• _Problem description_:
In the data, extract each line that holds the string "ANTIQUARIAN".

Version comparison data
______________________________
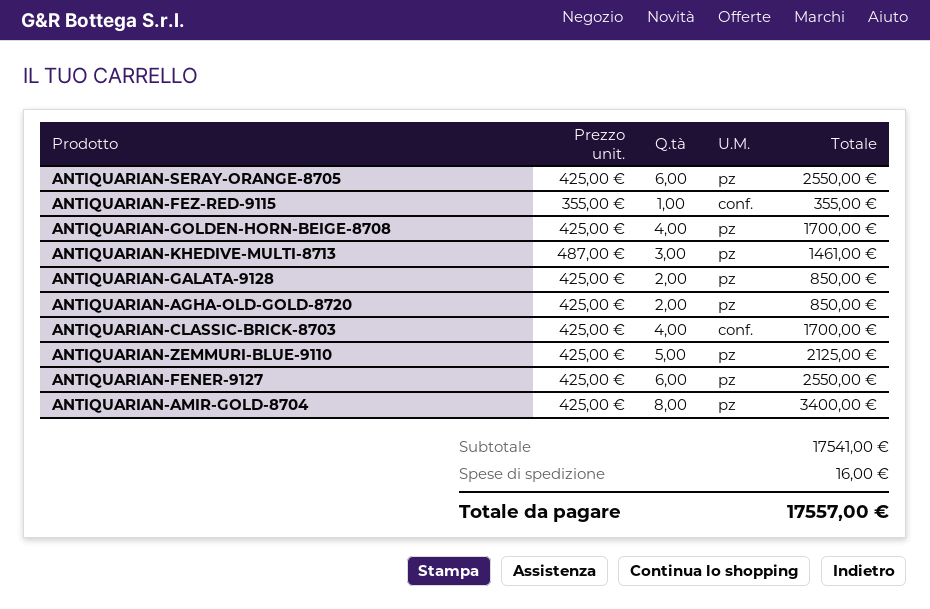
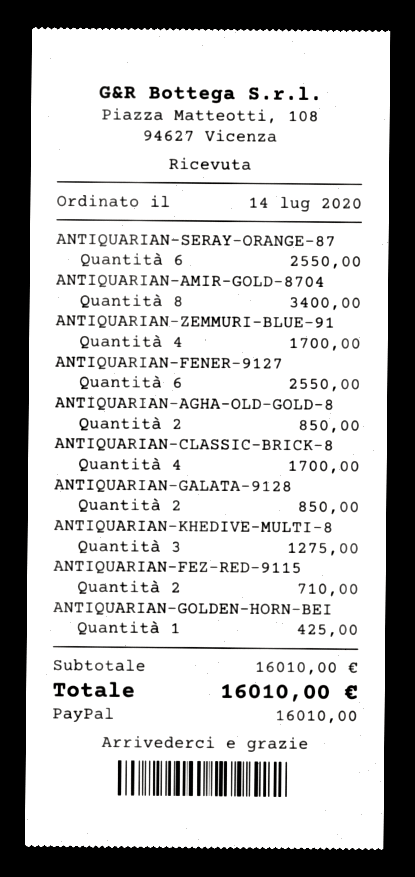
ANTIQUARIAN-FEZ-RED-9115: 1 for 355.00 -> 2 for 710.00
ANTIQUARIAN-GOLDEN-HORN-BEIGE-8708: 4 for 1700.00 -> 1 for 425.00
ANTIQUARIAN-KHEDIVE-MULTI-8713: 3 for 1461.00 -> 3 for 1275.00
ANTIQUARIAN-ZEMMURI-BLUE-9110: 5 for 2125.00 -> 4 for 1700.00
subtotal: 17541.00 -> 16010.00
shipping: 16.00 -> none
total: 17557.00 -> 16010.00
______________________________
• _Solution_:
ANTIQUARIAN-FEZ-RED-9115: 1 for 355.00 -> 2 for 710.00
ANTIQUARIAN-GOLDEN-HORN-BEIGE-8708: 4 for 1700.00 -> 1 for 425.00
ANTIQUARIAN-KHEDIVE-MULTI-8713: 3 for 1461.00 -> 3 for 1275.00
ANTIQUARIAN-ZEMMURI-BLUE-9110: 5 for 2125.00 -> 4 for 1700.00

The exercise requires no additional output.